# [Extracted entries]
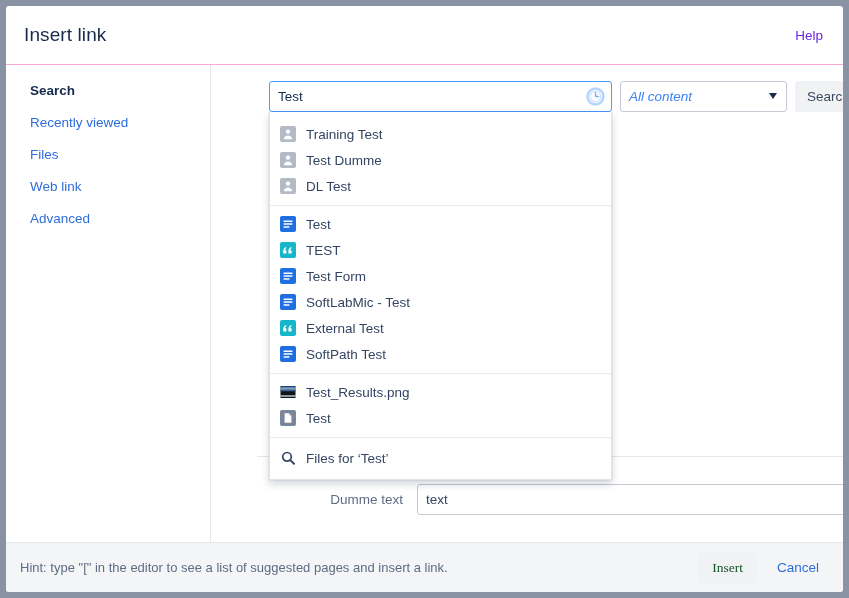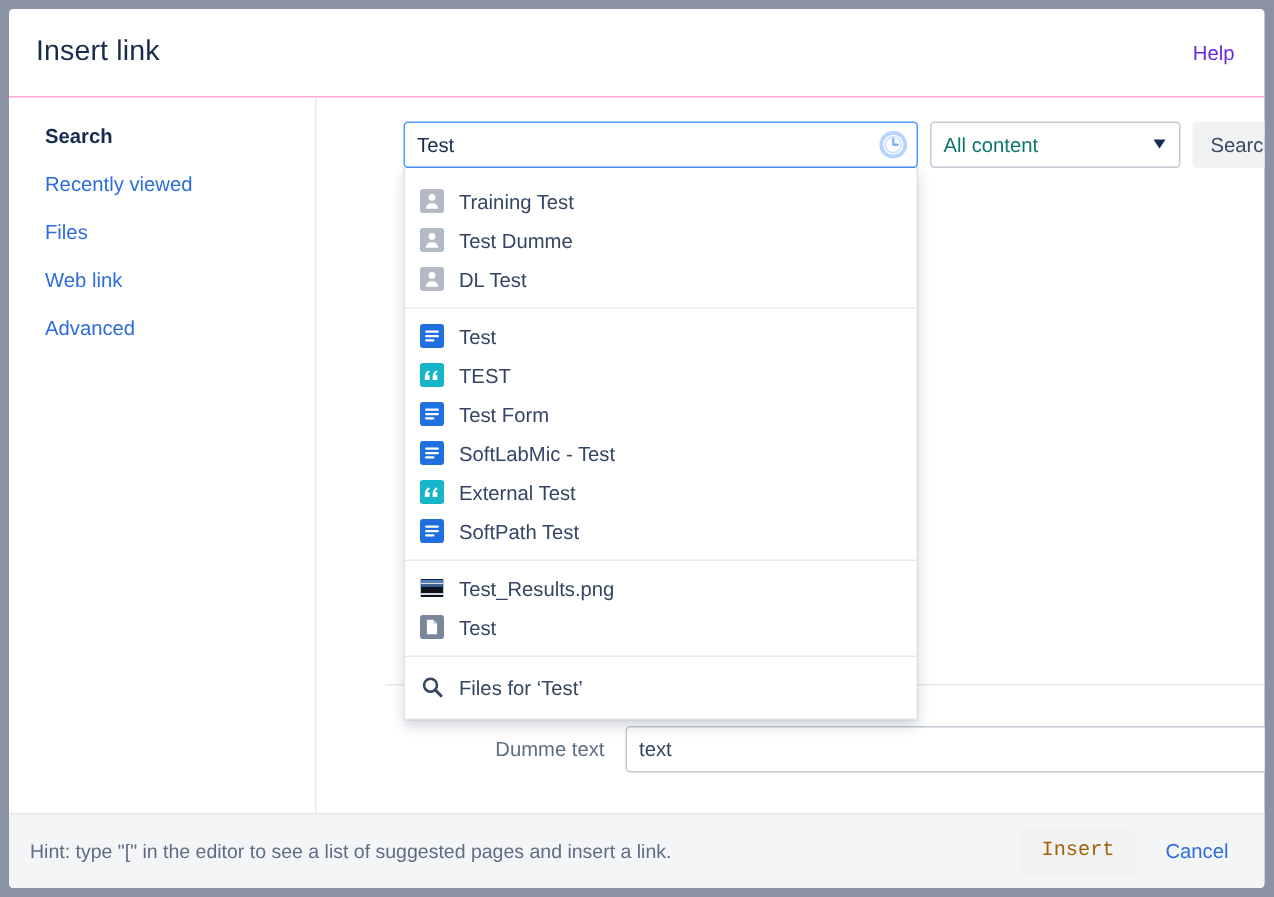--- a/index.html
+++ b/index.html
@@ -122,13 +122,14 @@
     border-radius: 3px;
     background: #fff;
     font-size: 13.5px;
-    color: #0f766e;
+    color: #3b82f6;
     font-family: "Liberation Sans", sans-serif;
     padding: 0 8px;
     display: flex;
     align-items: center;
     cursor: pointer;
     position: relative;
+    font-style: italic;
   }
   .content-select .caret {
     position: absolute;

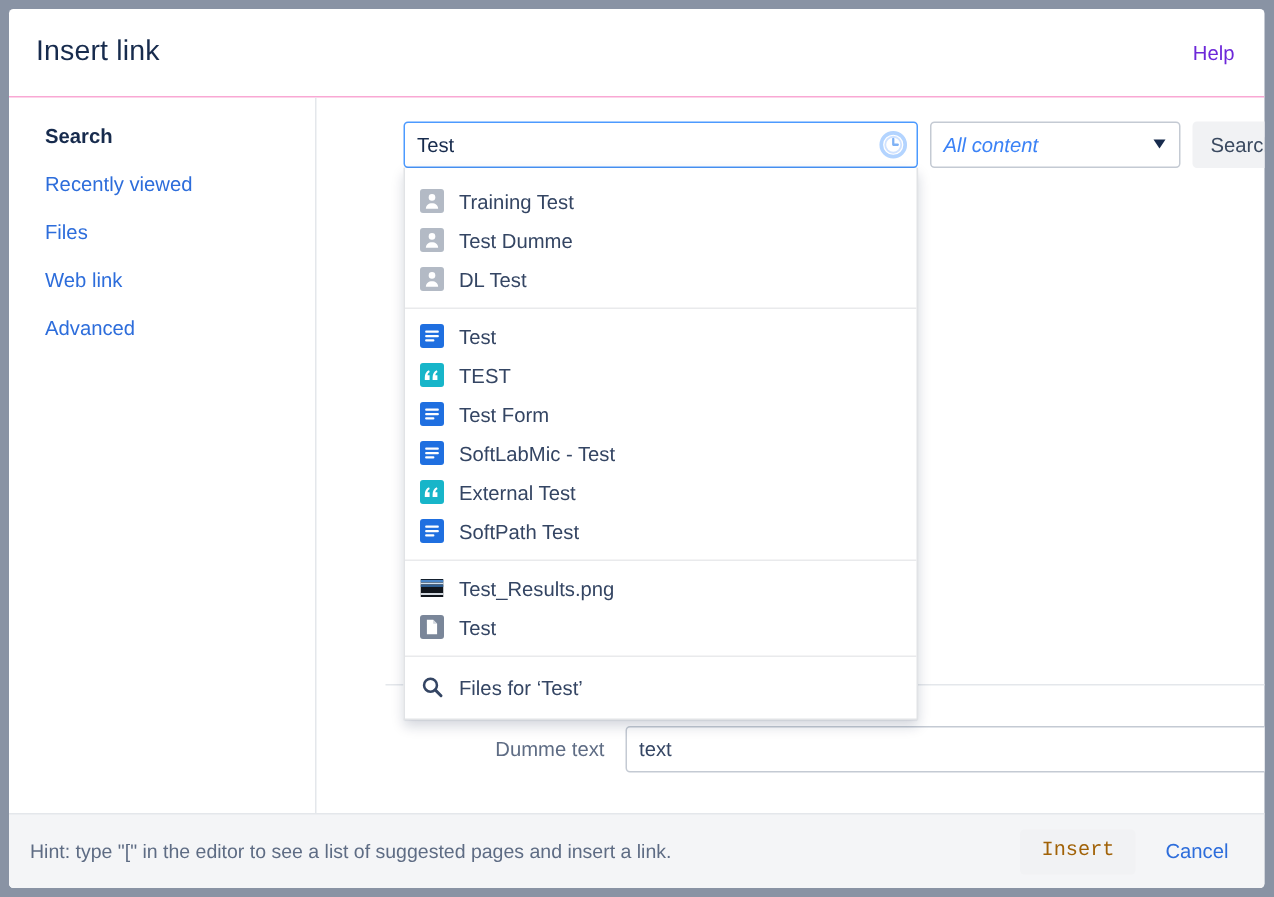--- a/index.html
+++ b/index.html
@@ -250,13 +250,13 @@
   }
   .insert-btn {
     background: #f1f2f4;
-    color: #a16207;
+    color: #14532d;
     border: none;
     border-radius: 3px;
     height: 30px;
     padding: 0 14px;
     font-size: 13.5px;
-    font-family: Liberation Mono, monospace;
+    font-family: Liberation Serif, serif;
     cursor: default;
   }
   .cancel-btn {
...
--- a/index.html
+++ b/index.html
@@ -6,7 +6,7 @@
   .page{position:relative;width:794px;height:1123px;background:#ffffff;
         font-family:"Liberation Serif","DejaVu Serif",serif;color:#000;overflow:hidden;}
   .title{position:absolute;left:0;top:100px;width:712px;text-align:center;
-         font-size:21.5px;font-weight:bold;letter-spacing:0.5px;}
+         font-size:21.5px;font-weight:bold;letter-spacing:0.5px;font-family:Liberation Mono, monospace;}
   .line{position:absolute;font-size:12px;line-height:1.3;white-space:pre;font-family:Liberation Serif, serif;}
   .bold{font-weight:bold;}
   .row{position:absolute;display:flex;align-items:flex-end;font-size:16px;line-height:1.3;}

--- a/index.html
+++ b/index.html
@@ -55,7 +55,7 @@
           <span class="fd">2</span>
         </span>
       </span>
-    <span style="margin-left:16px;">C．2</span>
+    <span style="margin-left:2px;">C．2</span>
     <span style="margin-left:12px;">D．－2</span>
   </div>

# [To do]
Only the lines that contain the string "Mono" should be copied from the entries above.

# [Exercise result]
-    font-family: Liberation Mono, monospace;
+         font-size:21.5px;font-weight:bold;letter-spacing:0.5px;font-family:Liberation Mono, monospace;}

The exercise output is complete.